Check the records below line by line, and report how many lines include the string "tabs". No other words are needed.
·····
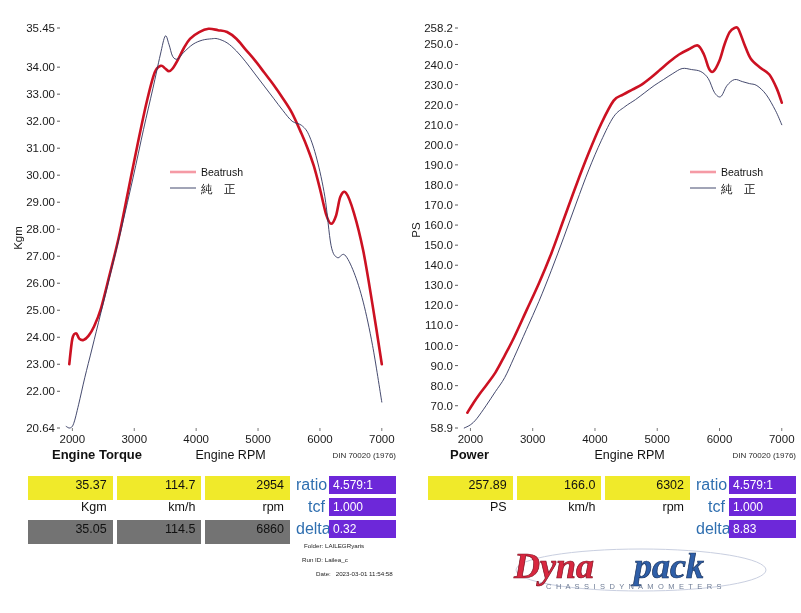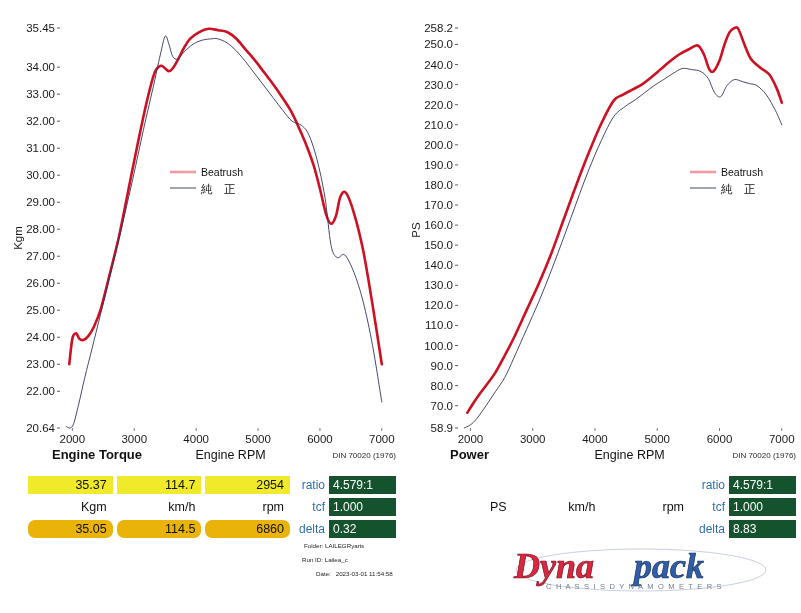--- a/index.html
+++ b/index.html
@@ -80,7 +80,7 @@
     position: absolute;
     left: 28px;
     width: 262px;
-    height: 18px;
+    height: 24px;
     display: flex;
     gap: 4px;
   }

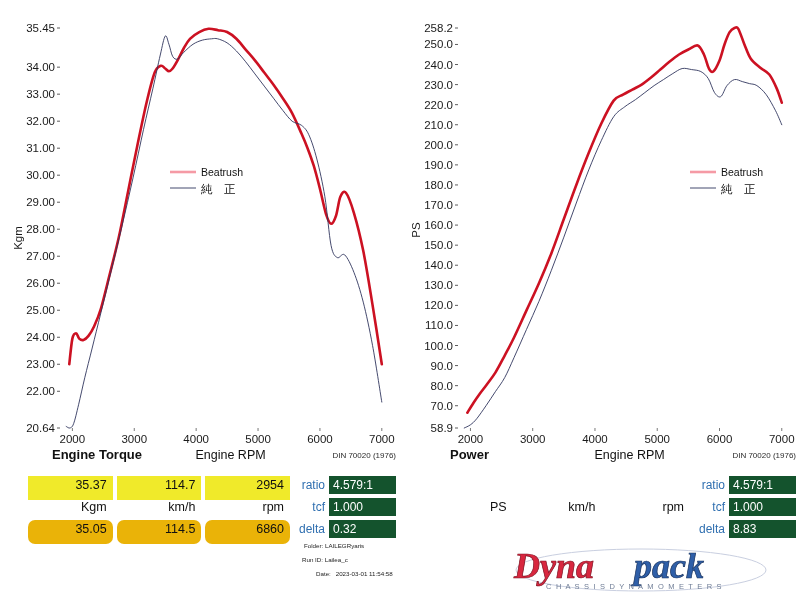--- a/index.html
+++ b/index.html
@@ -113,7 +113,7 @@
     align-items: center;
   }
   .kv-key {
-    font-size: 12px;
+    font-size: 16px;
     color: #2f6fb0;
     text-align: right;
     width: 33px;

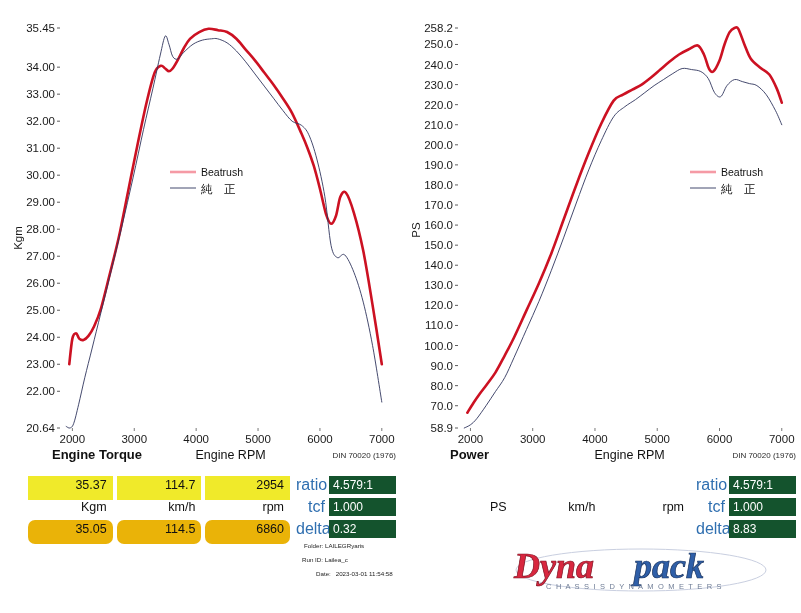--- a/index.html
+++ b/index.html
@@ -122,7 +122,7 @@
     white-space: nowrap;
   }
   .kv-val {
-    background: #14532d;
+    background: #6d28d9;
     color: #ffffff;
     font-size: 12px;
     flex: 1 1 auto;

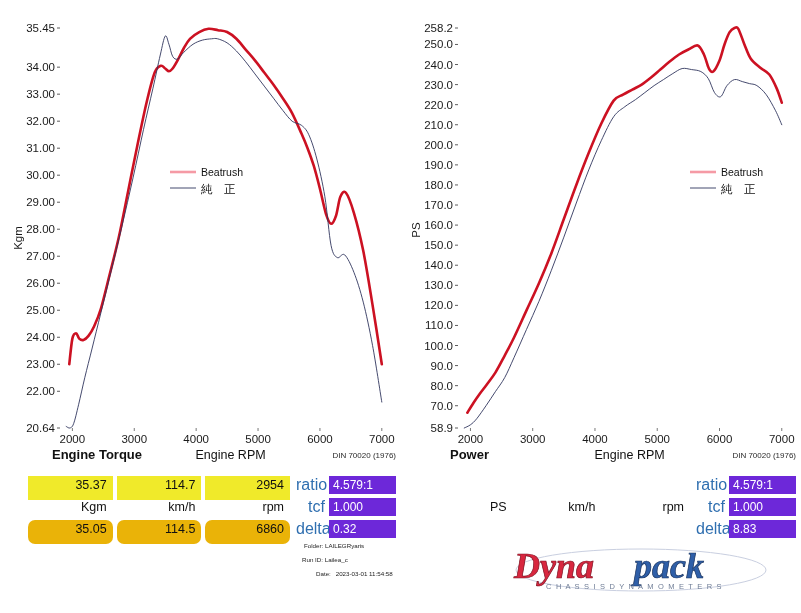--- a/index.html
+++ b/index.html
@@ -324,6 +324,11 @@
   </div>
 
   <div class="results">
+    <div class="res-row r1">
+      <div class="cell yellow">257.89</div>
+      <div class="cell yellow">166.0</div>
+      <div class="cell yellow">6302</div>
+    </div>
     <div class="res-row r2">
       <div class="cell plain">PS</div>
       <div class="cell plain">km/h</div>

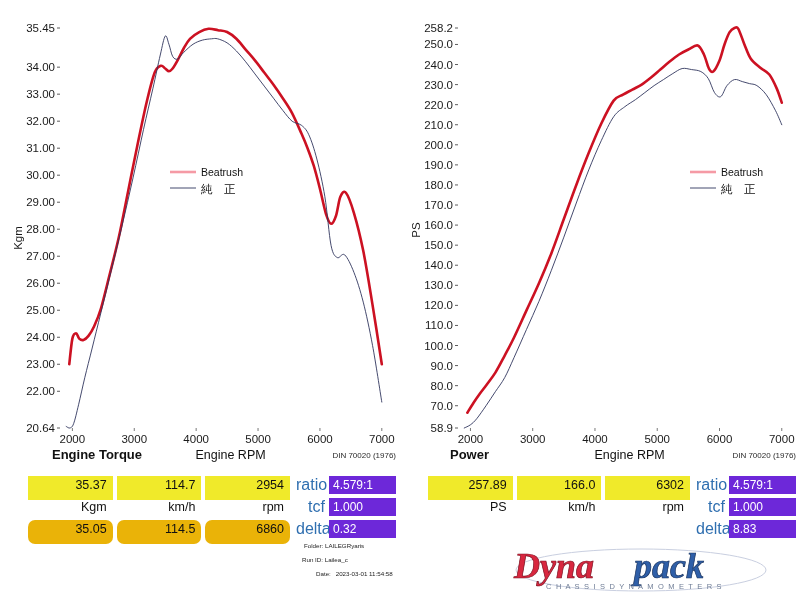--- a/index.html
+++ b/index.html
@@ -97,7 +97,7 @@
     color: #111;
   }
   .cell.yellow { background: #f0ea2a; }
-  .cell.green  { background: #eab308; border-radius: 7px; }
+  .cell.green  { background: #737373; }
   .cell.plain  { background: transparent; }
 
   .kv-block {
·····
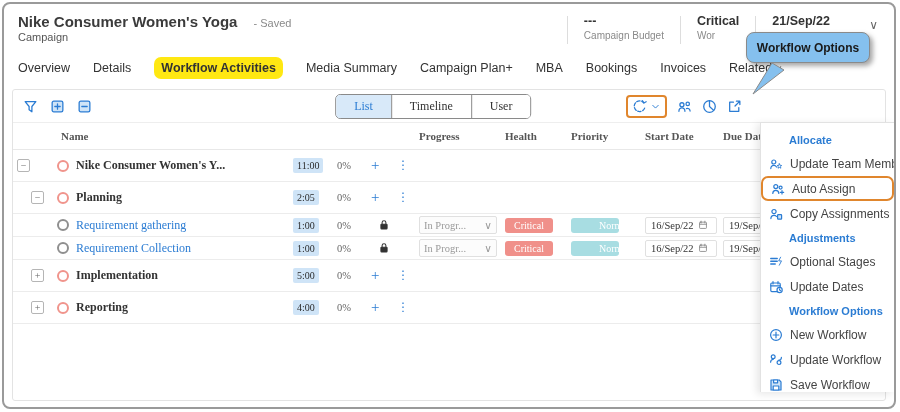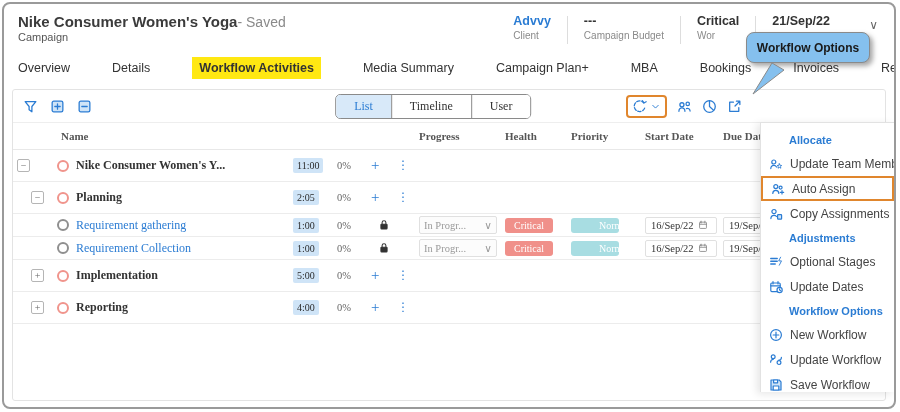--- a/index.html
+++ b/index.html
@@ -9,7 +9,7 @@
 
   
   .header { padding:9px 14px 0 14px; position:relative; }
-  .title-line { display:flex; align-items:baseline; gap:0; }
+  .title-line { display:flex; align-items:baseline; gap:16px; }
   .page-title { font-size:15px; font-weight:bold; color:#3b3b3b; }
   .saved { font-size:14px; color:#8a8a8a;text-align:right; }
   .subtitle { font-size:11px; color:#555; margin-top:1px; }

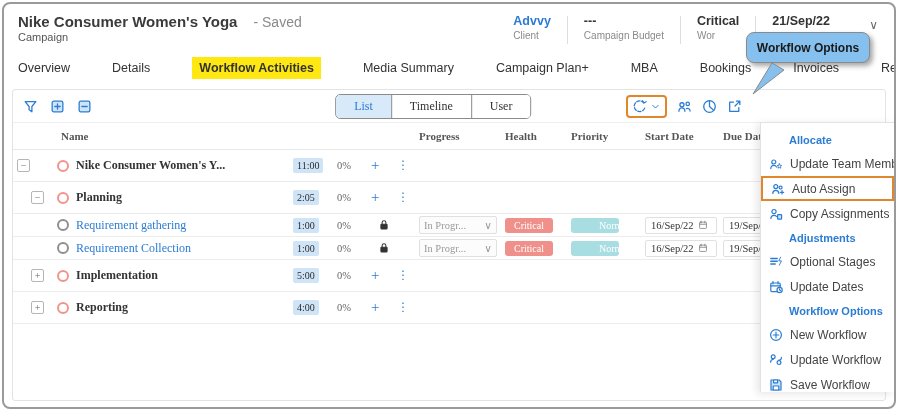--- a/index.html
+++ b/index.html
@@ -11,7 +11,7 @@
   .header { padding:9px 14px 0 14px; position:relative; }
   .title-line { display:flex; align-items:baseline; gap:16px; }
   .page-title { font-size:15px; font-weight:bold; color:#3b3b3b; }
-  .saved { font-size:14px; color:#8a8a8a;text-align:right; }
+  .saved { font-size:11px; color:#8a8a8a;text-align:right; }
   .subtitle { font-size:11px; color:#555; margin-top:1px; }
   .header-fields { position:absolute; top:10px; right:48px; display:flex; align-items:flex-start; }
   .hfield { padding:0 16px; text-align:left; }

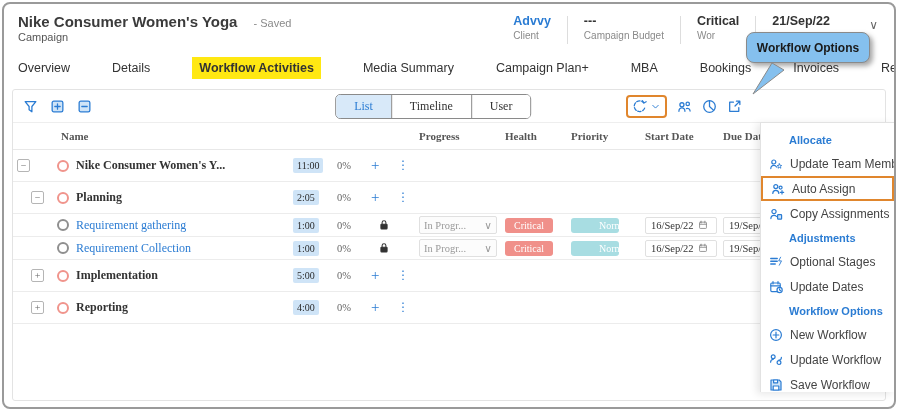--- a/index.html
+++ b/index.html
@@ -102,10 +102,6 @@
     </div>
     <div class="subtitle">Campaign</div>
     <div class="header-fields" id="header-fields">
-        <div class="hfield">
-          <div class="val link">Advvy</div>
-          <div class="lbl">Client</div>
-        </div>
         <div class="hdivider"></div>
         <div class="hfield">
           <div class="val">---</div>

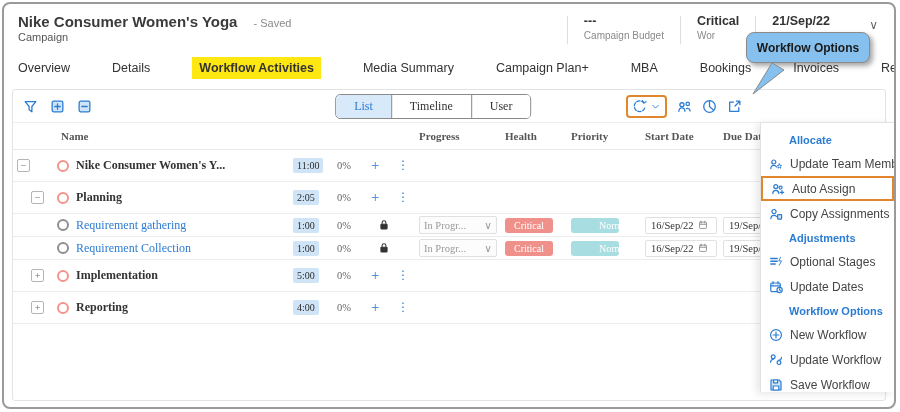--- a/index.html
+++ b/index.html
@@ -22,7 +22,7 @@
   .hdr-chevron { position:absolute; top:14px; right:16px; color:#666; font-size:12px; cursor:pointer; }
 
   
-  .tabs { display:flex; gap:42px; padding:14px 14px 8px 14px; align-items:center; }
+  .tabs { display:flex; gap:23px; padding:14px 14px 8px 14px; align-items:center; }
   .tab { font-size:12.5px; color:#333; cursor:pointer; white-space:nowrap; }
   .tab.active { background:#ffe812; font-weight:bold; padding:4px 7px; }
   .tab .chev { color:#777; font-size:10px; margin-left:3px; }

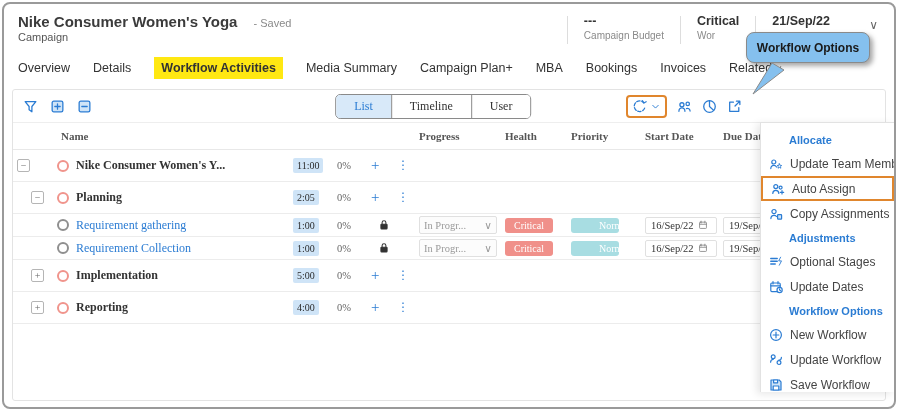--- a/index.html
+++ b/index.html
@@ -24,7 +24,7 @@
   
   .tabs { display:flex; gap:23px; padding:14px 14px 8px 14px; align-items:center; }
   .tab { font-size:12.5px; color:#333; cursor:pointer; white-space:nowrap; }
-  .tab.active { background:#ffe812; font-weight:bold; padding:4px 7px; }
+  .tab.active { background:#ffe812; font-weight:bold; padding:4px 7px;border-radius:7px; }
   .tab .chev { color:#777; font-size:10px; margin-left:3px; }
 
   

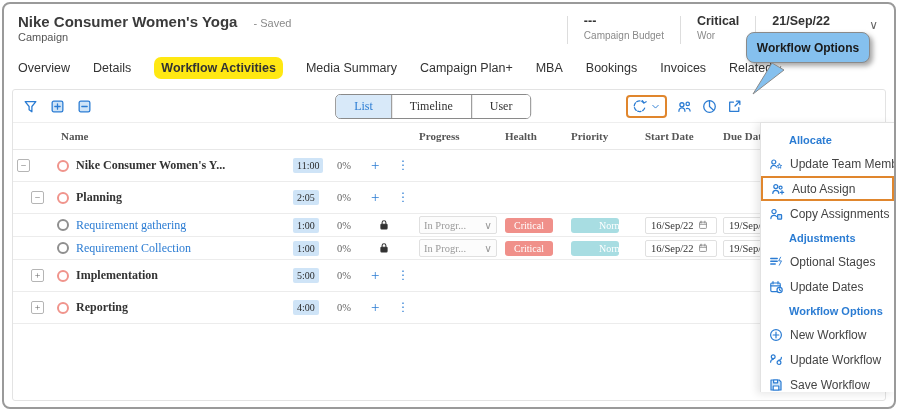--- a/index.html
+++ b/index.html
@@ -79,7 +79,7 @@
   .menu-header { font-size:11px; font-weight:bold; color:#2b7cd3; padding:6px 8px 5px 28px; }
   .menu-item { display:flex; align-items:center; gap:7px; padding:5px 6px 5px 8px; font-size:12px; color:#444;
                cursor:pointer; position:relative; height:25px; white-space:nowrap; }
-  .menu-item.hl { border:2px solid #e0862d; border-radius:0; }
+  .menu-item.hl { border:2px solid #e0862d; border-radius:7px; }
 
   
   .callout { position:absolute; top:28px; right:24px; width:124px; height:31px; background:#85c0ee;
·····
**YOUR RESPONSE**
3